● Instructions for the task
Each record below gets repeated exactly, and pictures stay out of the copy.

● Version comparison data
==================================================

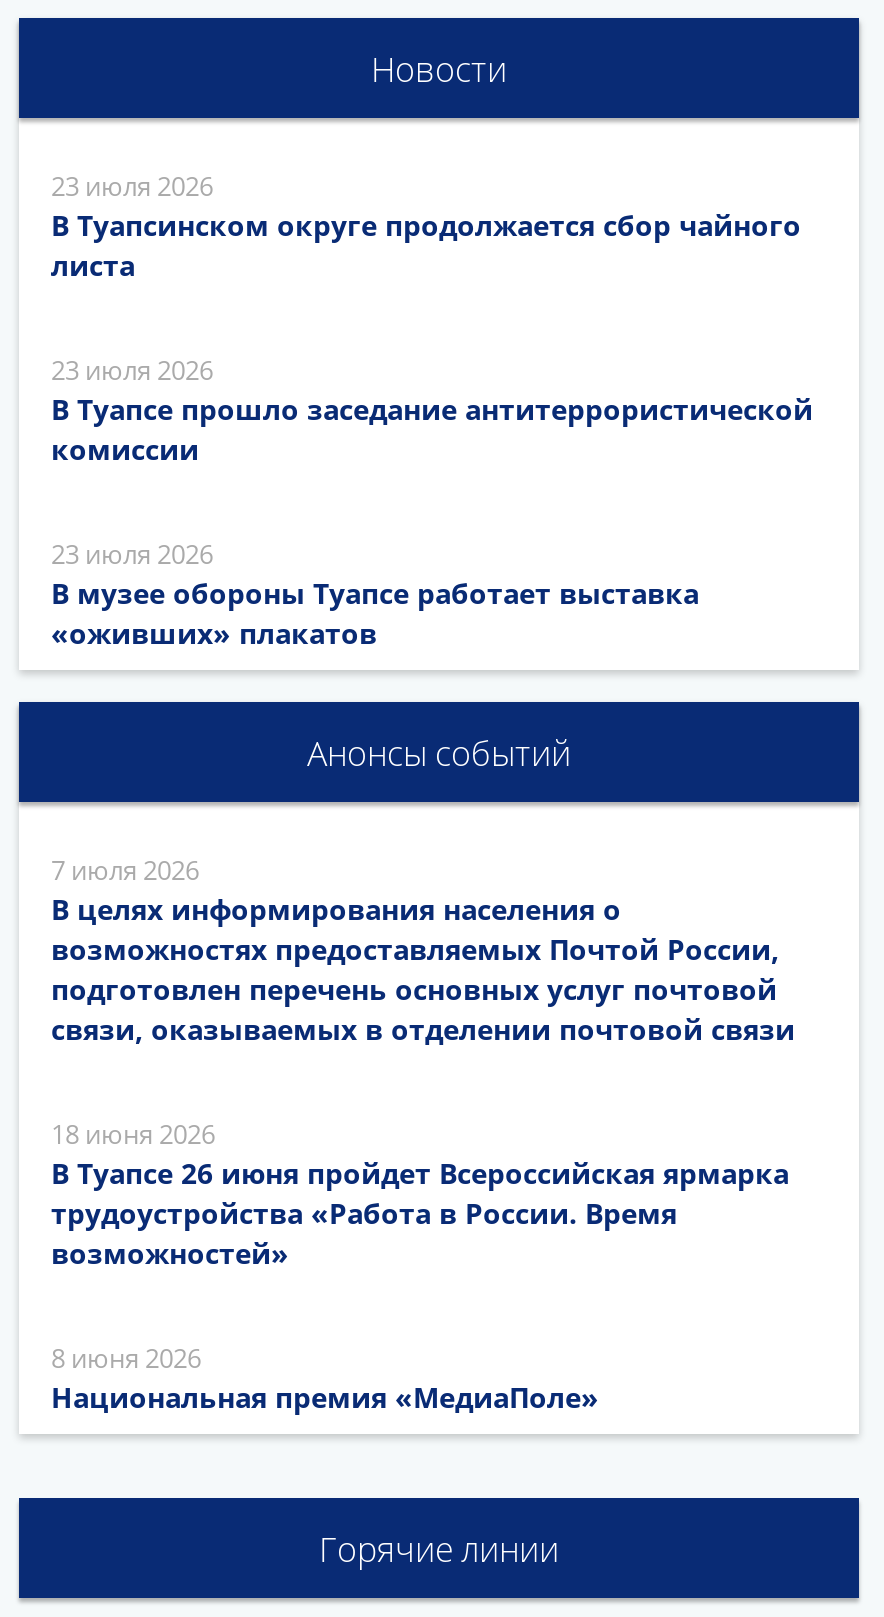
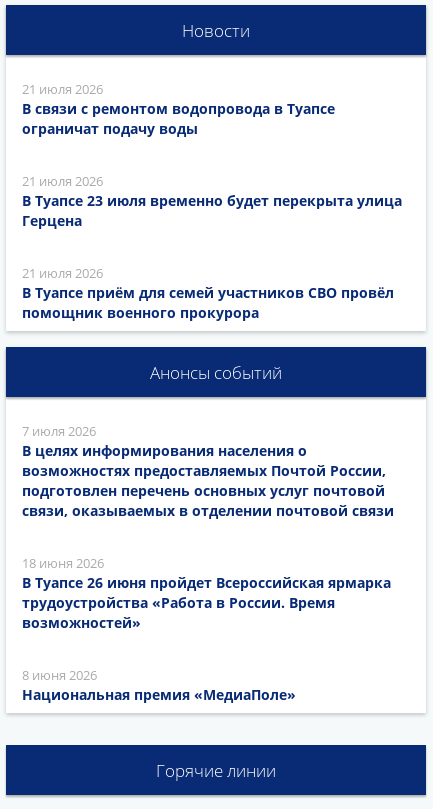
- 23 июля 2026
- В Туапсинском округе продолжается сбор чайного
- листа
+ 21 июля 2026
+ В связи с ремонтом водопровода в Туапсе
+ ограничат подачу воды

- 23 июля 2026
- В Туапсе прошло заседание антитеррористической
- комиссии
+ 21 июля 2026
+ В Туапсе 23 июля временно будет перекрыта улица
+ Герцена

- 23 июля 2026
- В музее обороны Туапсе работает выставка
- «оживших» плакатов
+ 21 июля 2026
+ В Туапсе приём для семей участников СВО провёл
+ помощник военного прокурора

==================================================

● Answer space
- 23 июля 2026
- В Туапсинском округе продолжается сбор чайного
- листа
+ 21 июля 2026
+ В связи с ремонтом водопровода в Туапсе
+ ограничат подачу воды

- 23 июля 2026
- В Туапсе прошло заседание антитеррористической
- комиссии
+ 21 июля 2026
+ В Туапсе 23 июля временно будет перекрыта улица
+ Герцена

- 23 июля 2026
- В музее обороны Туапсе работает выставка
- «оживших» плакатов
+ 21 июля 2026
+ В Туапсе приём для семей участников СВО провёл
+ помощник военного прокурора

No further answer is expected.